TurboQuant Slice 4 — GPU Dequantization Scoping

Carmack would profile the optimization, then optimize the profiler.

The original Slice 4a (Lloyd-Max key dequant ported to MLX ops) shipped across 21f230f + b469c52 on feat/turboquant-kv-slice-1 and measured 9.4× per-fetch versus the CPU reference. End-to-end on the production Qwen3.6-A3B MoE on Mini, that win didn’t translate — the per-step kernel-launch overhead and concat-grow costs canceled it. A second iteration on 2026-04-24 rewrote the cache around a different premise: drop key compression entirely (4 MB/layer of bf16 K is nothing on a 64 GB Mini) and write a custom fused Metal kernel that dequantizes V inline during attention. That ships as sdpa_dequant_v in services/sanctum-mlx/src/turboquant/attention_kernel.rs and is currently default-on under --turboquant. End-to-end MBP throughput went from 62.4 to 75.6 tok/s (+21%, within 5% of the no-TurboQuant baseline). This scoping page is preserved as the planning-time record; see TurboQuant KV Compression for the shipped architecture.

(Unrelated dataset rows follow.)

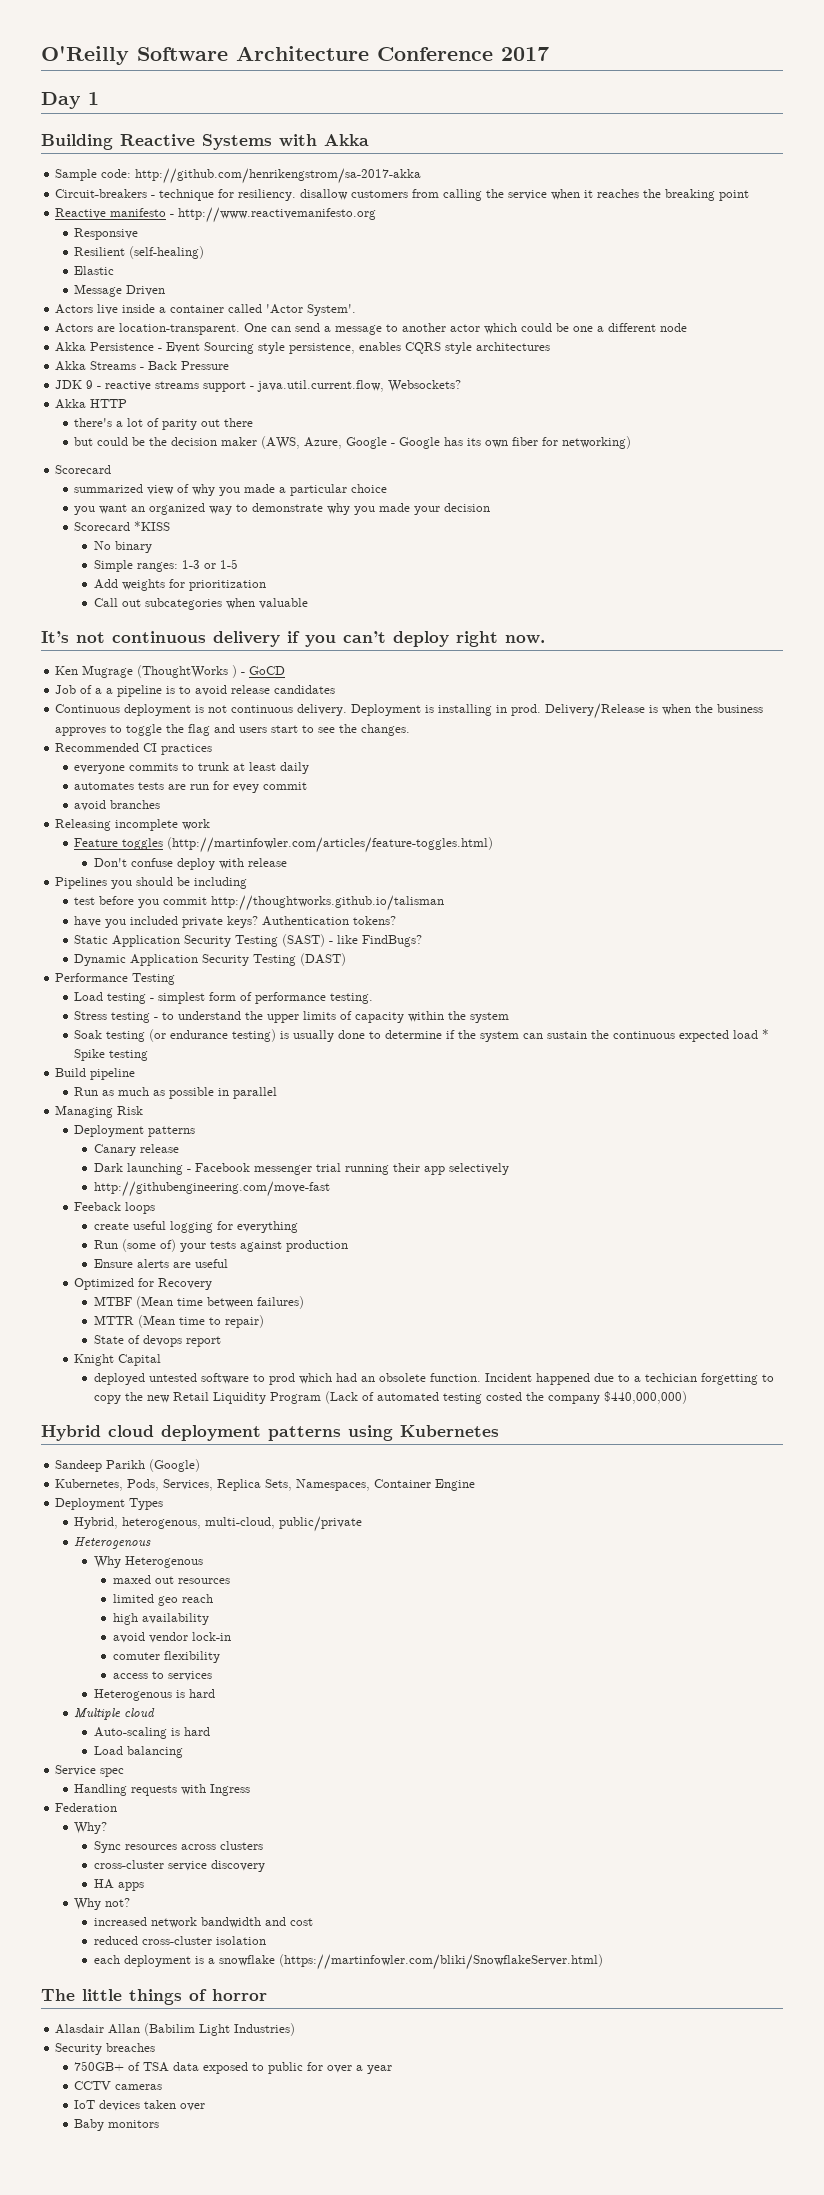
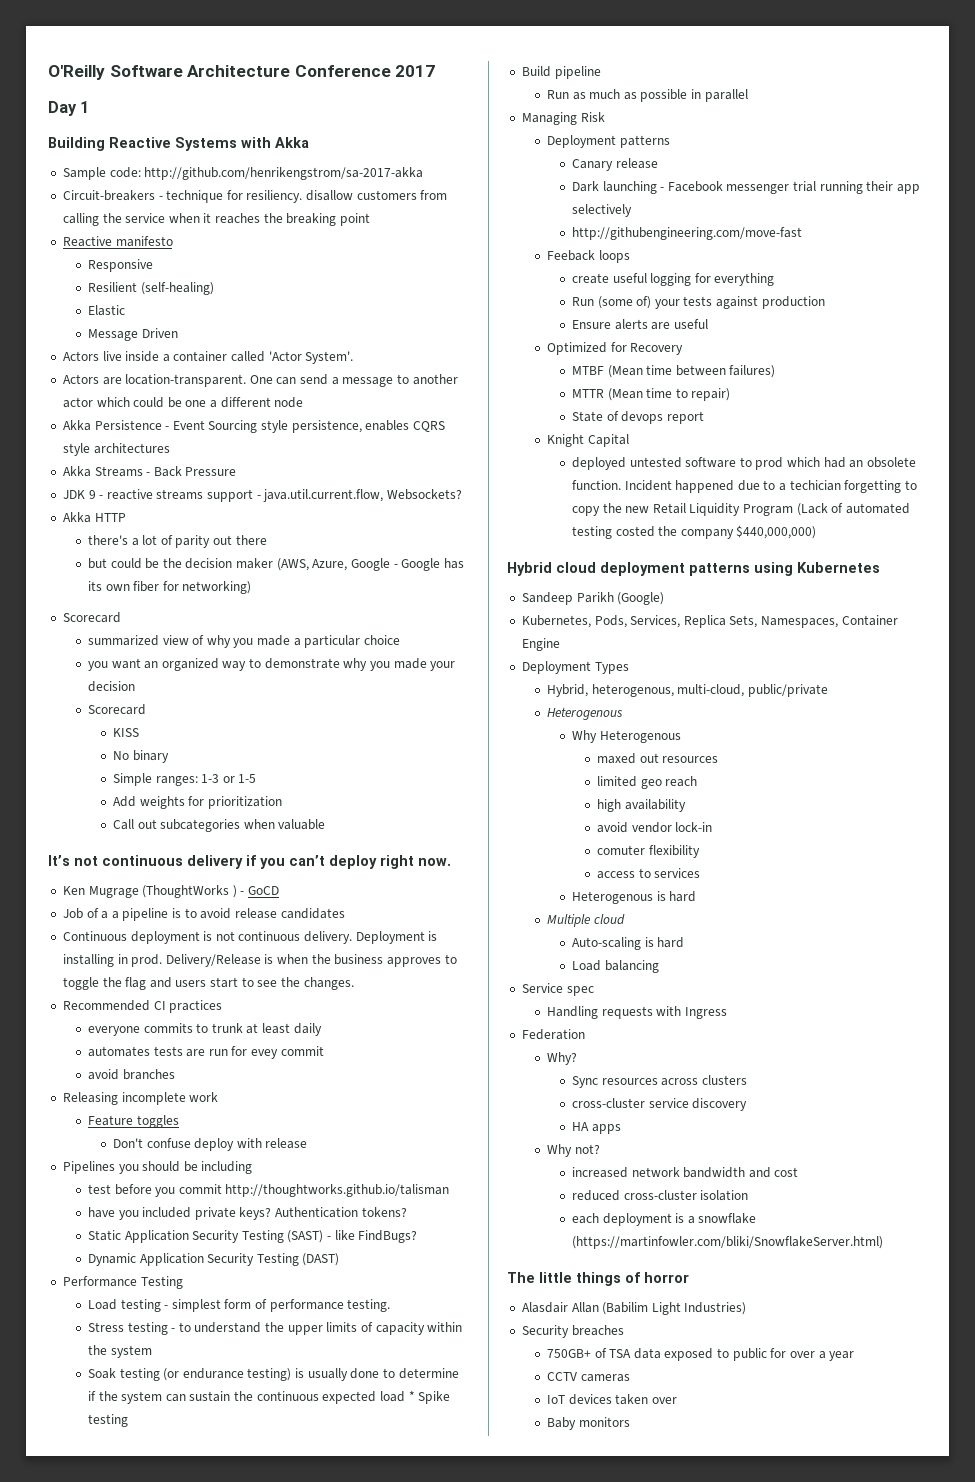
- Reactive manifesto - http://www.reactivemanifesto.org
+ Reactive manifesto
  you want an organized way to demonstrate why you made your decision
- Scorecard *KISS
+ Scorecard
+ KISS
- Feature toggles (http://martinfowler.com/articles/feature-toggles.html)
+ Feature toggles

Slices 1 through 1f got us from “TurboQuant doesn’t compile” to “ships 21× better quality at 4× compression as an opt-in flag.” The missing piece for --turboquant to be the default is performance. Right now our dequant lives on the CPU, and that’s fine for correctness validation but unshippable for production.

This page scopes Slice 4.

The current bottleneck

Every call to CompressedKVCache::update_and_fetch, inside the decode loop:

step t: quantize new K,V  → push to Vec<CompressedHeadKV>
step t: rebuild_f32       → dequantize ALL T stored tokens,
                            build flat Vec<f32>, ship to Metal
step t: Array::from_slice → fp32→bf16 cast on GPU

Three problems, in priority order:

O(T²) CPU work across a generation. Each step rebuilds every previously-stored token. At T=1000 that’s 500,000 per-vector dequants on the CPU.
CPU↔GPU bounce every step. The dequant output is an f32 Vec in host memory, then Array::from_slice ships it back to the GPU. Full round-trip per decode step.
No kernel fusion. Even with GPU dequant, the attention path is: dequant → cast → scaled-dot-product-attention. Two separate Metal dispatches. Ideal: one fused kernel that does dequant + Q·Kᵀ + softmax + ·V in one shot.

On an M4 Max at realistic context lengths (1k–4k tokens), the CPU dequant cost is the dominant factor. That’s why --turboquant ships with a bold warning about “dev-grade CPU dequant, expect throughput regression” in the server startup log.

The three tiers

The practical production unlock. Replace every CPU-side dequant step with MLX operations, which run as Metal kernels automatically.

Storage refactor: CompressedKVCache stores mlx_rs::Array instead of Vec<u8> / Vec<half::f16>. Quantize produces Arrays directly; concatenate across tokens with mx.concatenate; dequantize with mx.astype + mx.multiply + mx.add (all Metal-backed).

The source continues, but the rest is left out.